Task directions: Would you please output the lines from the one holding "[727,556,1126,580] [36,588,424,612] tumblr, though" to the end of the entries, exactly and with no others?

Data items:

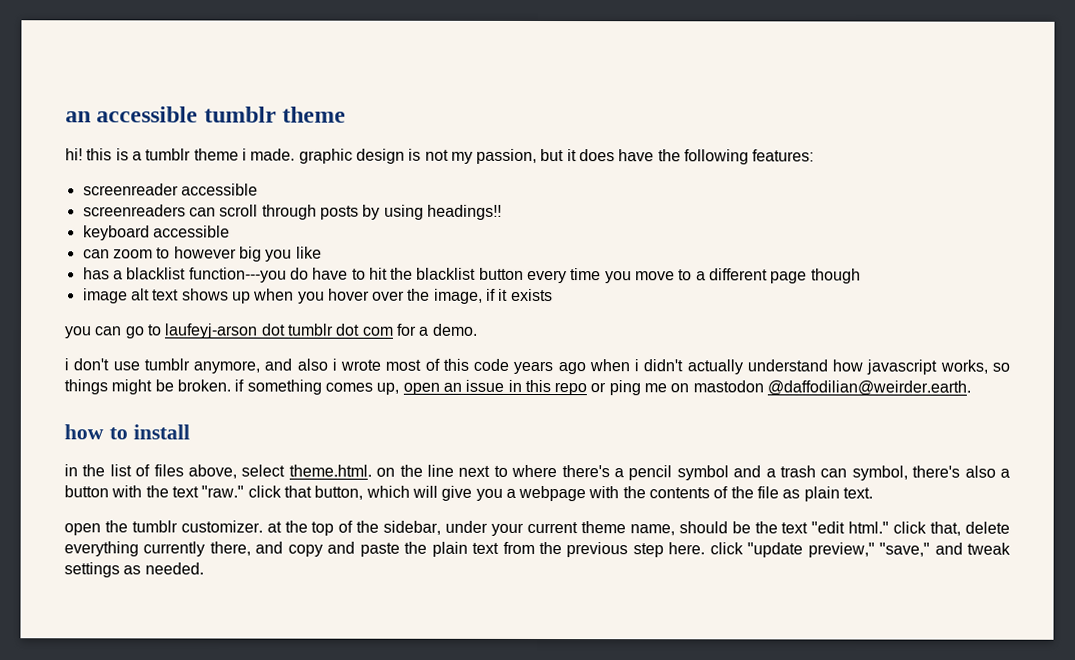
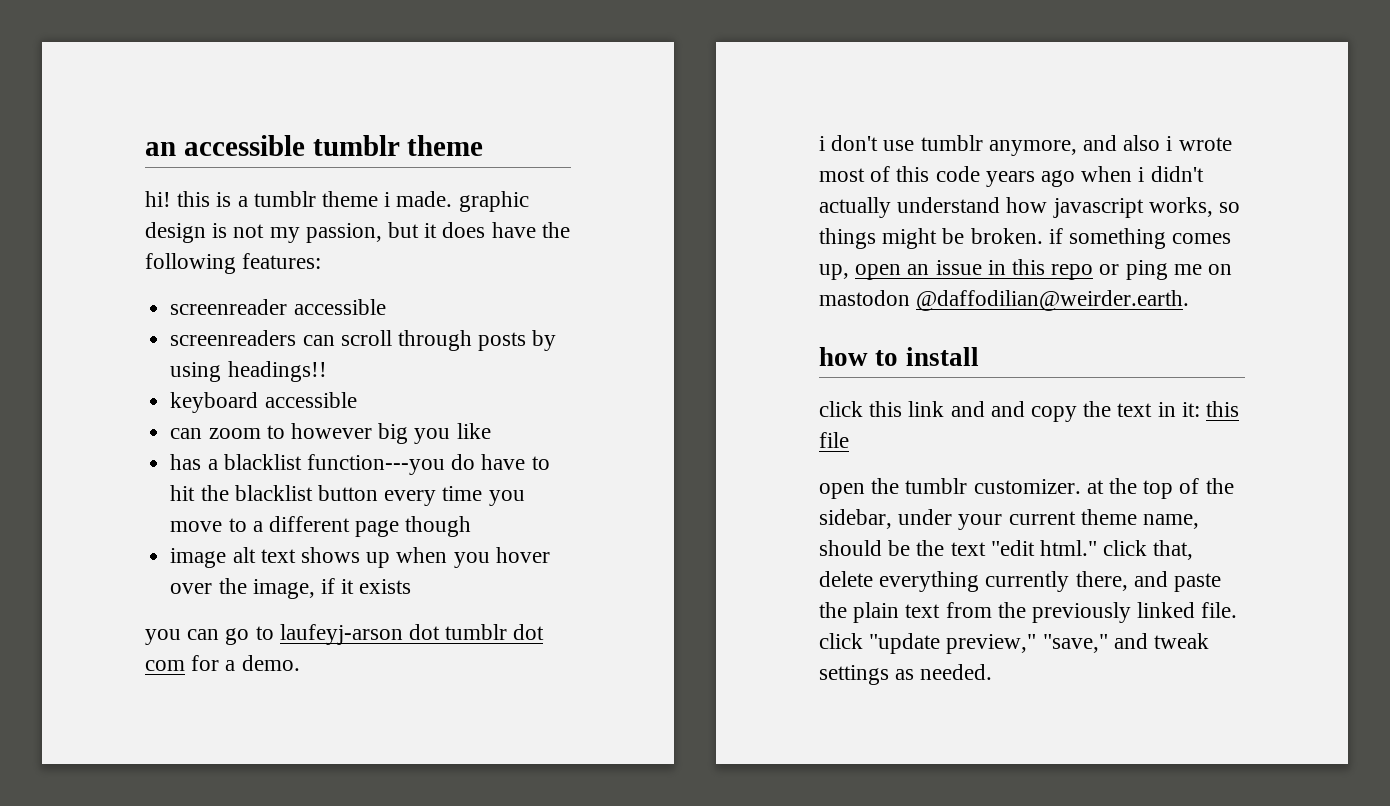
[64,464,1010,481] [64,485,874,502] in the list of files above, select theme.html. on the line next to where there's a pencil symbol and a trash can symbol, there's also a button with the text "raw." click that button, which will give you a webpage with the contents of the file as plain text. -> [819,401,1240,422] [819,432,849,448] click this link and and copy the text in it: this file
[287,541,356,557] copy and -> (1168, 579) none
[566,542,706,558] previous step here. -> [1032,602,1238,623] previously linked file.

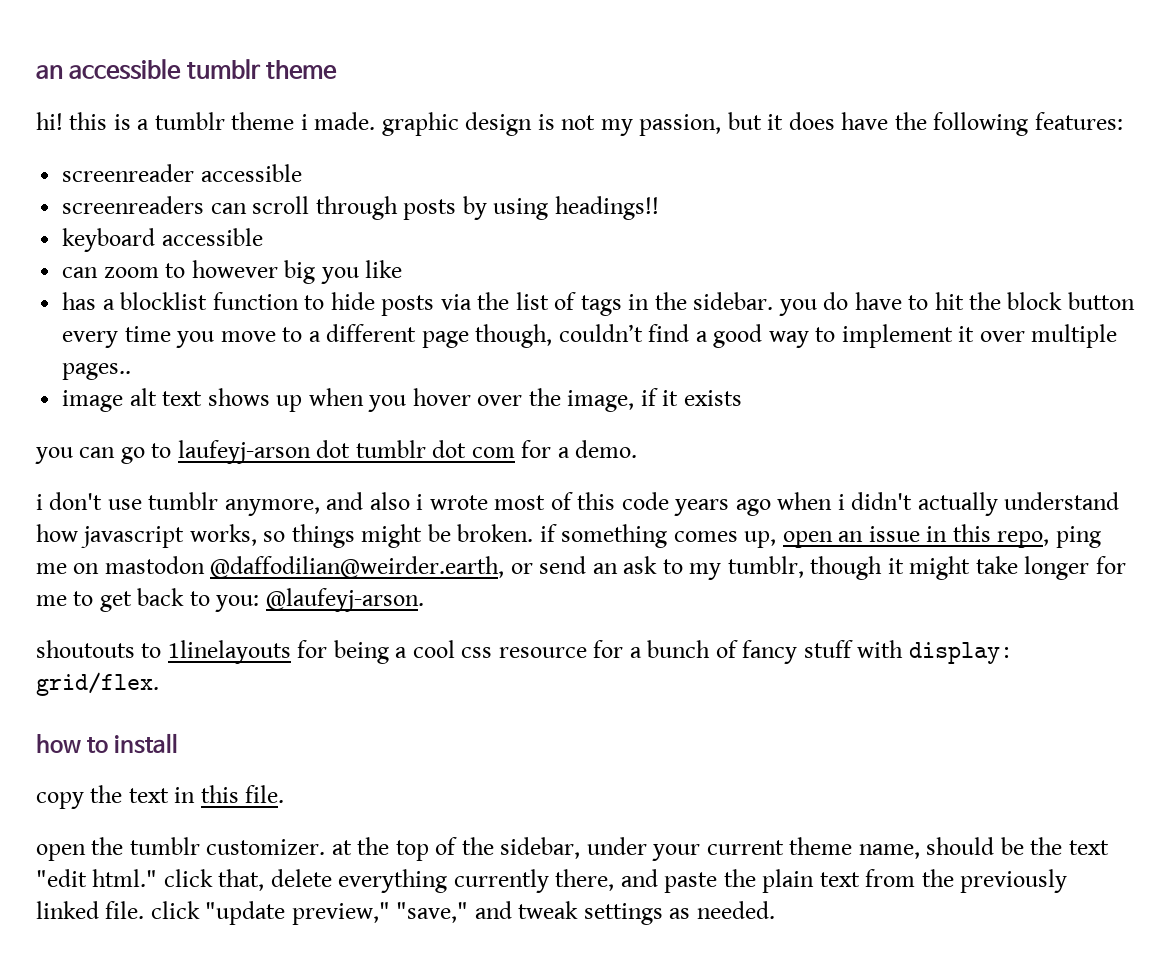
[223,454,445,475] blacklist function---you -> [120,292,817,316] blocklist function to hide posts via the list of tags in the sidebar. you
[234,485,313,501] blacklist -> [1007,292,1063,310] block
[405,516,472,537] though -> [475,324,1118,348] [62,363,132,380] though, couldn’t find a good way to implement it over multiple pages..
[1051,264,1120,280] repo or -> [997,531,1050,548] repo,
[916,290,1190,311] [819,347,979,366] [819,401,1025,417] @daffodilian@weirder.earth. // how to install // click this link and and -> [210,556,1126,580] [36,588,424,612] [36,640,1013,664] [36,672,159,696] [36,733,179,754] @daffodilian@weirder.earth, or send an ask to my tumblr, though it might take longer for me to get back to you: @laufeyj-arson. // shoutouts to 1linelayouts for being a cool css resource for a bunch of fancy stuff with display: grid/flex. // how to install //
[1181,401,1240,417] [819,432,849,448] it: this file -> [200,785,285,803] this file.

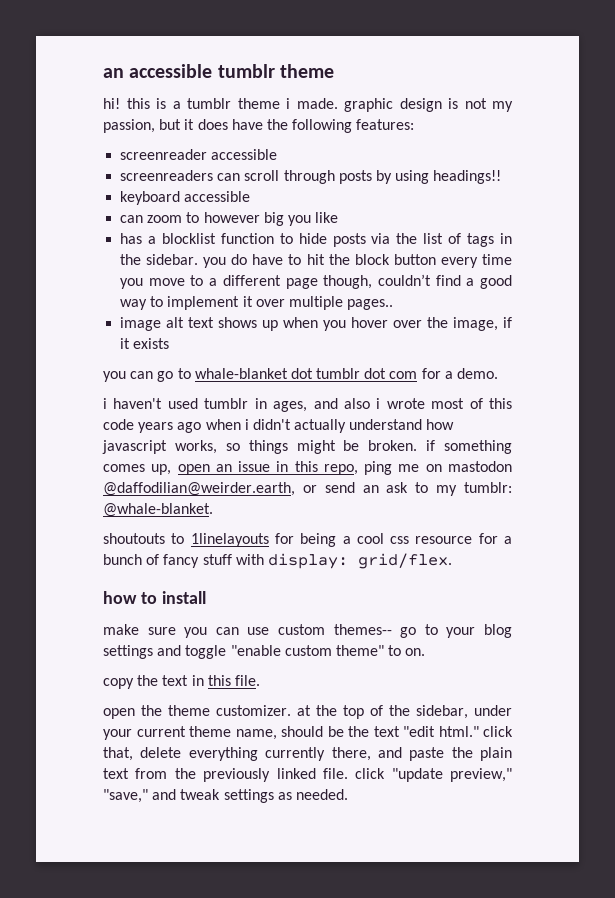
[177,440,311,464] laufeyj-arson -> [194,368,288,379] whale-blanket
[49,492,320,516] don't use tumblr anymore, -> [113,398,308,412] haven't used tumblr in ages,
[727,556,1126,580] [36,588,424,612] tumblr, though it might take longer for me to get back to you: @laufeyj-arson. -> [463,482,512,493] [103,503,213,517] tumblr: @whale-blanket.
(179, 743) none -> [103,624,512,638] [103,645,426,659] // make sure you can use custom themes-- go to your blog settings and toggle "enable custom theme" to on.
[129,837,200,855] tumblr -> [168,705,210,716] theme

Task solution:
[727,556,1126,580] [36,588,424,612] tumblr, though it might take longer for me to get back to you: @laufeyj-arson. -> [463,482,512,493] [103,503,213,517] tumblr: @whale-blanket.
(179, 743) none -> [103,624,512,638] [103,645,426,659] // make sure you can use custom themes-- go to your blog settings and toggle "enable custom theme" to on.
[129,837,200,855] tumblr -> [168,705,210,716] theme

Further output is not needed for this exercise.